### Before and after images:
# # # # # # #
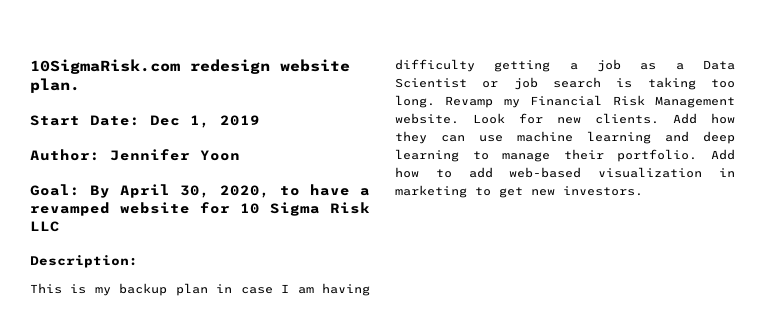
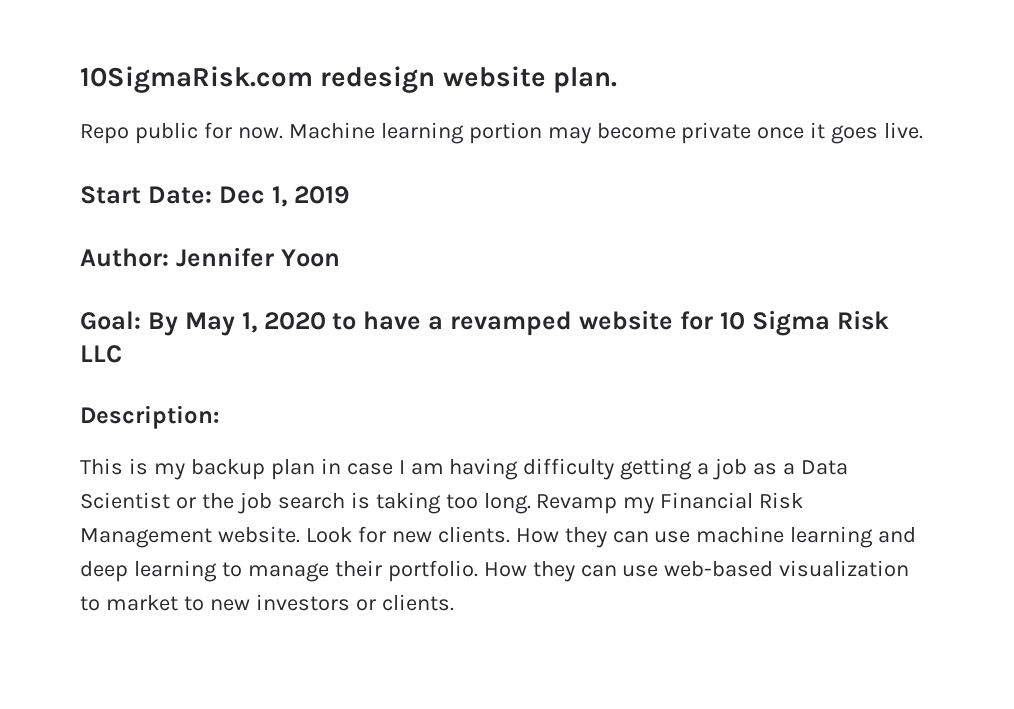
(80, 85) none -> [80,122,924,144] // Repo public for now. Machine learning portion may become private once it goes live.
[120,184,270,198] April 30, 2020, -> [184,312,326,336] May 1, 2020
(499, 84) none -> [201,493,234,509] the
[673,113,735,124] Add how -> [515,528,559,543] How
[711,149,735,160] [395,167,735,178] [395,185,643,198] Add how to add web-based visualization in marketing to get new investors. -> [483,560,910,582] [80,594,454,611] How they can use web-based visualization to market to new investors or clients.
# # # # # # #
### Directions for this task:
Total lines holding "none" in the records: report this figure alone.

### Result for this task:
2